__TASK__:
Please return only the lines from the one holding "2020-10-31: 116 -> 100" through the one holding "2023-04-29: none -> 135", exactly as they appear in the records below, both ends included.

__DATA TO PROCESS__:

▬▬▬▬▬▬▬▬▬▬

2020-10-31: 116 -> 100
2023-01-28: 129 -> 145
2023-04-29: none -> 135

▬▬▬▬▬▬▬▬▬▬

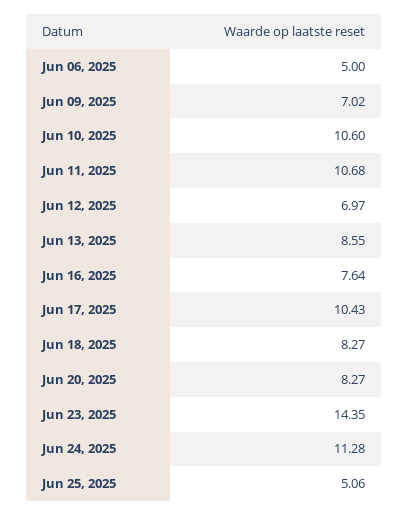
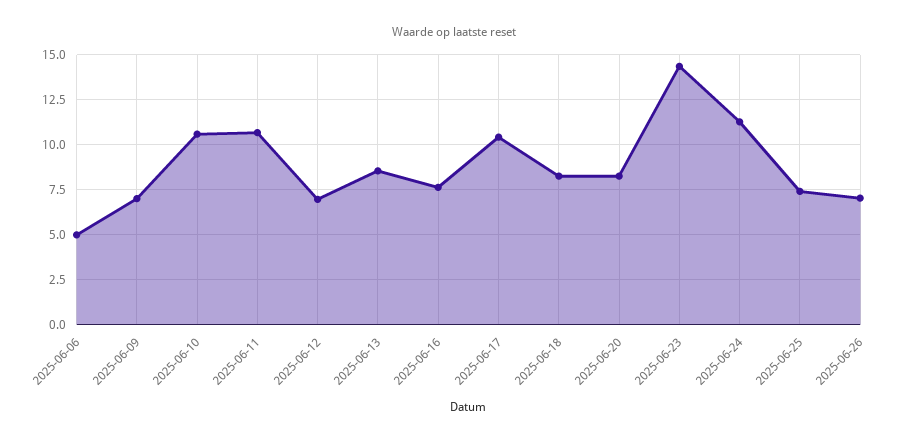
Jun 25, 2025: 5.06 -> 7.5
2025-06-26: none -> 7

▬▬▬▬▬▬▬▬▬▬

__ANSWER__:
2020-10-31: 116 -> 100
2023-01-28: 129 -> 145
2023-04-29: none -> 135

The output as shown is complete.